В Нью-Проспекте слова “Бекки Хильдебрандт” действовали в прямом смысле как волшебное заклинание: стоит их произнести, и народ валом валит на вечеринку, а парни на уроке труда признаются, что у них стояк (к сожалению, Перри слышал это собственными ушами). А поскольку фамилия у них с Бекки общая, он замечал, что в Лифтоне и на него тоже мигом обращают внимание, по крайней мере парни из восьмых и девятых классов – те парни, которых солидные доходы и просторные дома родителей возвышают над остальными. Сперва к нему относились как к потешному щенку, но вскоре он доказал, что ничем не хуже их, а то и лучше. Никто дольше него не способен удержать в легких затяжку, никто не может выпить столько же и сохранить четкую речь, никто не знает столько слов. Даже его льняные волосы, густые и волнистые от природы, выглядят лучше, чем у друзей, когда отрастают до плеч. Родеру так надоело убирать со лба жидкие тусклые патлы, что в конце концов он их обкорнал и превратился в форменного уродца: с такой стрижкой он походил на солдата.
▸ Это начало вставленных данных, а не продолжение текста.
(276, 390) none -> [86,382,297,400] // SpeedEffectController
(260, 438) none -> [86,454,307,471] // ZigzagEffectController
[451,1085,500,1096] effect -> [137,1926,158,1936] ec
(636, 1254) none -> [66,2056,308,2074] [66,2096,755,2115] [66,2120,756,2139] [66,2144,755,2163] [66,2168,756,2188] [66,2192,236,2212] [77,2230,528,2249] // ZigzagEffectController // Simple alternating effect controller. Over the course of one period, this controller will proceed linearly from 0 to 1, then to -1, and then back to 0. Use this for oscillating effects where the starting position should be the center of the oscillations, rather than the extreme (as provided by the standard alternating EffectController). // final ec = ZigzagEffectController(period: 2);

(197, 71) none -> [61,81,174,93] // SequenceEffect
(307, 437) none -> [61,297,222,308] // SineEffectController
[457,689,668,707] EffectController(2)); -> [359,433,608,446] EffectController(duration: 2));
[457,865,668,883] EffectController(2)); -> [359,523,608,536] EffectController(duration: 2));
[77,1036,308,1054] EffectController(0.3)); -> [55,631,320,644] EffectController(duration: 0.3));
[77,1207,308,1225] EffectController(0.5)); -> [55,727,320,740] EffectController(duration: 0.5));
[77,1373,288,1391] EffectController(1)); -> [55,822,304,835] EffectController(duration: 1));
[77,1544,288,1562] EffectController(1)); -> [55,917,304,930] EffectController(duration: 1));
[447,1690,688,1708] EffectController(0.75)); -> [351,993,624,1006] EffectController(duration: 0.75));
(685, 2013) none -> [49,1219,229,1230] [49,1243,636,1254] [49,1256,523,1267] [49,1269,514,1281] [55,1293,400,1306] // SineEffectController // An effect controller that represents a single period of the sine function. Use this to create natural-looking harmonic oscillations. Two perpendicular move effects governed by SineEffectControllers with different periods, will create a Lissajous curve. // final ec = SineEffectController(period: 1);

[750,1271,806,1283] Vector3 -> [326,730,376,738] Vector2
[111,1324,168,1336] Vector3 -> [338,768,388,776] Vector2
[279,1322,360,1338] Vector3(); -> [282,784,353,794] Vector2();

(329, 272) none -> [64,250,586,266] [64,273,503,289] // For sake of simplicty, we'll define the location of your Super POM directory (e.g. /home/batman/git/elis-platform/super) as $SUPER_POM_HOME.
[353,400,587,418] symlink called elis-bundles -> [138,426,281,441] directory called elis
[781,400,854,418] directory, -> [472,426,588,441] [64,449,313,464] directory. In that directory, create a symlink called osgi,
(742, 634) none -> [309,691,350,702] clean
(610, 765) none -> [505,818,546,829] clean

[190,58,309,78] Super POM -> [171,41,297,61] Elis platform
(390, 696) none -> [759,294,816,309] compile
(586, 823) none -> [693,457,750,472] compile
Перри ничуть не смущало, что все друзья старше него. Быть может, они приняли его в компанию исключительно из-за Бекки и ни на минуту не забывали, чей он брат, но и Перри был по-своему уникален. Это стало особенно очевидно в девятом классе, когда последний из его друзей перешел в старшую школу. В окружении сверстников, уступавших ему по уровню интеллекта (теперь никто не предложит ему накуриться во время обеда), Перри чувствовал себя космонавтом, который загулялся по Луне и опоздал на обратную ракету. Тогда-то у него и начались проблемы со сном. С января по март в течение нескольких недель, к счастью, стершихся из памяти, он впервые пережил ночи, в которые не спал до рассвета, и другие рассветы, когда физически не мог открыть глаза, несколько утренних часов, когда, прокравшись обратно в Сраный Дом и поднявшись на третий этаж, он до ужина спал под старым половиком, не раз засыпал на однообразно-бесполезных уроках, выдержал мучительную беседу с директором школы и с родителями, во время которой тоже задремал, выдержал приступы ужаса, охватывавшие мать, и монотонные нотации отца. Не удивительно ли, что он все равно закончил ту четверть круглым отличником? За это надо поблагодарить бессонные ночи. Конечно, они с друзьями собирались после уроков и на выходных – хоть какая-то отдушина, – однако в темные месяцы эти встречи омрачал тот факт, что ему больше прочих хотелось – точнее, требовалось — курить или пить то, что они вместе курили и пили. Его друзья, все до единого, могли позволить себе купить еще наркотиков. И только у него (чья жажда забвения достигала пика лишь когда он оказывался дома, в одиночестве, а впереди маячила очередная пытка бессонницей) не отец, а церковная мышь.